In August last year Snodgrass asked former boss McLeish to be left out of his squad for games against Belgium and Albania as his mother had been ill having suffered a stroke.
However, when Matt Phillips pulled out through injury, Snodgrass agreed to be drafted in as a replacement. Before a Nations League match the following month Snodgrass was grieving following the death of his two cousins within a short period.
For such a vital match he was assured he would play against Israel, he was not even stripped.
He was not selected for another squad after that 2-1 loss in Haifa.
He said: “Make this clear – it’s not about me not playing.
“There were loads of games I didn’t get picked for and I’d still be there for the next, backing the boys.
“It’s not a case that I’m only here if I’m playing. I never played under Strachan and I came back.
“My Scotland career hasn’t been plain sailing.
“I didn’t play under Levein to start off with but I was still there.
“Nobody can ever question my commitment to play for Scotland.
“I just want honesty. Even if you’re not playing me, just be honest with me. I’m fine with that.
“When I came in for the last campaign we had meetings about doing everything we could to make the country better.
“We put all our cards on the table and pushed for what we thought as players.
“Playing down south, we heard about England and they get paid for going away. We don’t get paid – we do it because we love it.

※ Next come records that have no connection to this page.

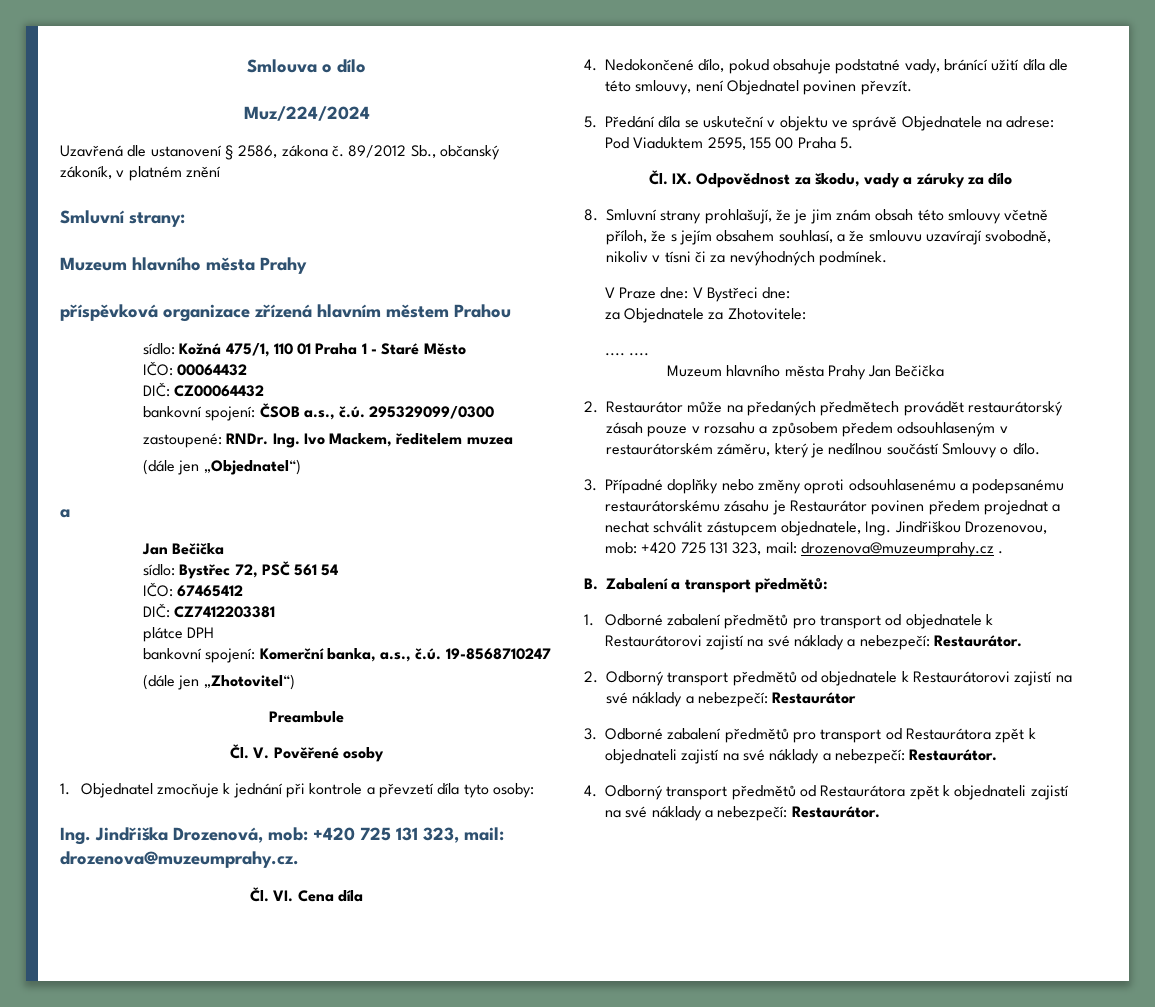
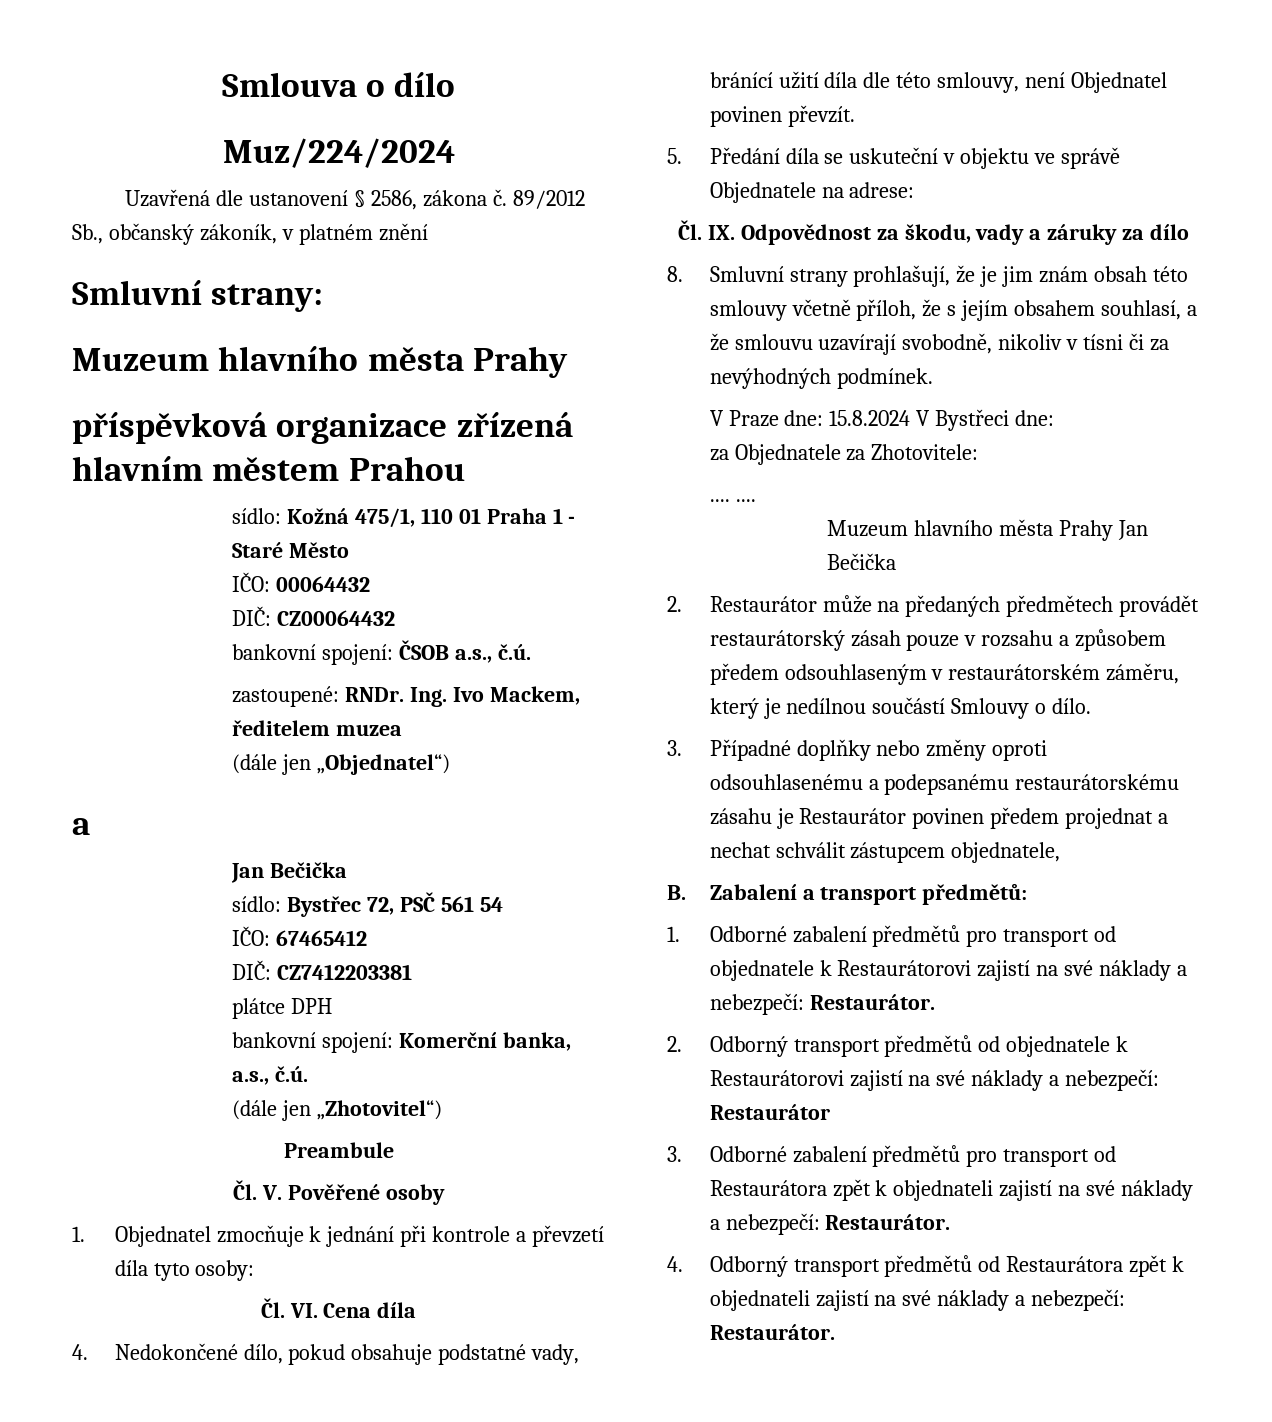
- bankovní spojení: ČSOB a.s., č.ú. 295329099/0300
+ bankovní spojení: ČSOB a.s., č.ú.
- bankovní spojení: Komerční banka, a.s., č.ú. 19-8568710247
+ bankovní spojení: Komerční banka, a.s., č.ú.
- Ing. Jindřiška Drozenová, mob: +420 725 131 323, mail: drozenova@muzeumprahy.cz.
- 5. Předání díla se uskuteční v objektu ve správě Objednatele na adrese: Pod Viaduktem 2595, 155 00 Praha 5.
+ 5. Předání díla se uskuteční v objektu ve správě Objednatele na adrese:
- V Praze dne: V Bystřeci dne:
+ V Praze dne: 15.8.2024 V Bystřeci dne:
- 3. Případné doplňky nebo změny oproti odsouhlasenému a podepsanému restaurátorskému zásahu je Restaurátor povinen předem projednat a nechat schválit zástupcem objednatele, Ing. Jindřiškou Drozenovou, mob: +420 725 131 323, mail: drozenova@muzeumprahy.cz .
+ 3. Případné doplňky nebo změny oproti odsouhlasenému a podepsanému restaurátorskému zásahu je Restaurátor povinen předem projednat a nechat schválit zástupcem objednatele,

“There’s no one from Scotland who says ‘come and play for us and we’ll give you money’. That’s got nothing to do with it.
“We’re all here because we love playing for Scotland, there’s no other way about it.
“I’ll say to you truthfully, I don’t want be away from my three kids. But I’m here because I love playing for Scotland.
“I could use this time to spend with my family – I’m over 30 now and have done this for years – but it’s the love that drives us forward.
“And when you love something you want to try to make it better.
“Steve Clarke feels the same. He wants everything to be better.
“For the players who are coming to the back-end of our careers, we probably won’t get the benefits from it.
“But if we set the ball rolling now then the younger boys coming through will.”
McLeish ultimately paid the price for a disastrous 3-0 away Group I loss in Kazakhstan and an insipid 2-0 away defeat of minnows San Marino – days later he was axed by the SFA.
He was only 14 months into the managerial position having replaced Gordon Strachan.
Snodgrass said: “I got on really well with him (McLeish).
“I liked him and there’s nothing against him or his staff.
“It’s just certain things that were done that baffled me. I wanted to help him and the boys go forward but it didn’t work out like that.”
Clarke has taken Snodgrass back into the international set-up for qualifiers against Russia and Belgium that will make or break the bid to qualify from the traditional group route for the Euros.
Snodgrass said: “He just said to me whatever happened in the past, that is nothing to do with him. He just wanted me to come and play for Scotland.
“And I just said ‘I have never made myself unavailable for Scotland, so I want to play’.
“It is that simple.
“When you have played so many games for Scotland, it was just be honest to me.
“In the last campaign, I won’t go into it, but it wasn’t honest.
“I am not 16 any more. I am 32. I am coming to the back-end of my career and I just want people to be honest with me.
“I have always come and backed the lads, every opportunity I get, playing or not playing.
“I have played over 500 games so just be straight with me.
“He (Steve Clarke) has been straight with me.
“I won’t tell you the conversation but he has been straight with me.
“And when people are straight with you in any job, any walk of life, then you can appreciate that and have respect for that.”